Um futuro promissor e sustentável
Os próximos passos da pesquisa já estão em curso. Segundo a autora, os estudos agora focam em aprimorar a formulação, garantir estabilidade ao produto e viabilizar a produção em larga escala. Tudo isso para que, no futuro, o extrato da casca de alho possa ser disponibilizado como uma solução natural, eficiente e acessível para os agricultores.
O avanço representa não apenas um salto para a agricultura sustentável, mas também um exemplo claro de como ciência, agroindústria e meio ambiente podem caminhar juntos.

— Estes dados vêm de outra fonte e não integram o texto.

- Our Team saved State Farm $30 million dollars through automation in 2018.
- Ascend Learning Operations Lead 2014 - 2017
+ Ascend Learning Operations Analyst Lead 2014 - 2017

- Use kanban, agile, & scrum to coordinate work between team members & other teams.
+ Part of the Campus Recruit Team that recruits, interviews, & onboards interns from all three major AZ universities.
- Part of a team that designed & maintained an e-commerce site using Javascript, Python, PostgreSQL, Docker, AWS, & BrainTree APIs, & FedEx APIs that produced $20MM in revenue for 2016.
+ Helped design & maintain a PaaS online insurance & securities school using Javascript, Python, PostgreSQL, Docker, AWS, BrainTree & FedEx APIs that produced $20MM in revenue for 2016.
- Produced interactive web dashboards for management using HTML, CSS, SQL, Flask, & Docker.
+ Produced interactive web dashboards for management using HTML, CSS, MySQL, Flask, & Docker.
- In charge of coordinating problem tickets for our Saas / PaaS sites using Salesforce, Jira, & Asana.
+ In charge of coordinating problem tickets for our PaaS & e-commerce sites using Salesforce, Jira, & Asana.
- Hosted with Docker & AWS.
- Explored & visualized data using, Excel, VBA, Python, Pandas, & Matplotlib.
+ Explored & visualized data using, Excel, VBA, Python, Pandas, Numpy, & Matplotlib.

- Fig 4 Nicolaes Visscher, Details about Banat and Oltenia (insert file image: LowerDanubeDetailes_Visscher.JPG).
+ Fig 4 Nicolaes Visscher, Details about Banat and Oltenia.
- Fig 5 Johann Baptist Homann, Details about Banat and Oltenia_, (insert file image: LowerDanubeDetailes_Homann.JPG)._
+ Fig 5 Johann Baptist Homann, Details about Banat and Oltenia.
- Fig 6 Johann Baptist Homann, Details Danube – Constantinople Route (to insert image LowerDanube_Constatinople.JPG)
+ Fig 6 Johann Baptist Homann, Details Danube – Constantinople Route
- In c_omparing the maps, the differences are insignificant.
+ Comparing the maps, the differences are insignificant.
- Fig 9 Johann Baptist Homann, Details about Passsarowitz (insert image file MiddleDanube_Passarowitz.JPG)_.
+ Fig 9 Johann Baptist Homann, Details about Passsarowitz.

De São Gotardo para o mundo
O trabalho desenvolvido pela pesquisadora Cecília Baldoino Ferreira, filha de São Gotardo, formada em Química pela Universidade Federal de Viçosa – Campus Rio Paranaíba (UFV-CRP) e doutoranda em Agroquímica na Universidade Federal de Lavras (UFLA) — com parte do doutorado realizado na prestigiada Universidade Católica de Leuven, na Bélgica —, é motivo de orgulho não só para a comunidade acadêmica, mas também para o município, que tem sua força no agronegócio reconhecida agora também como fonte de inovação científica.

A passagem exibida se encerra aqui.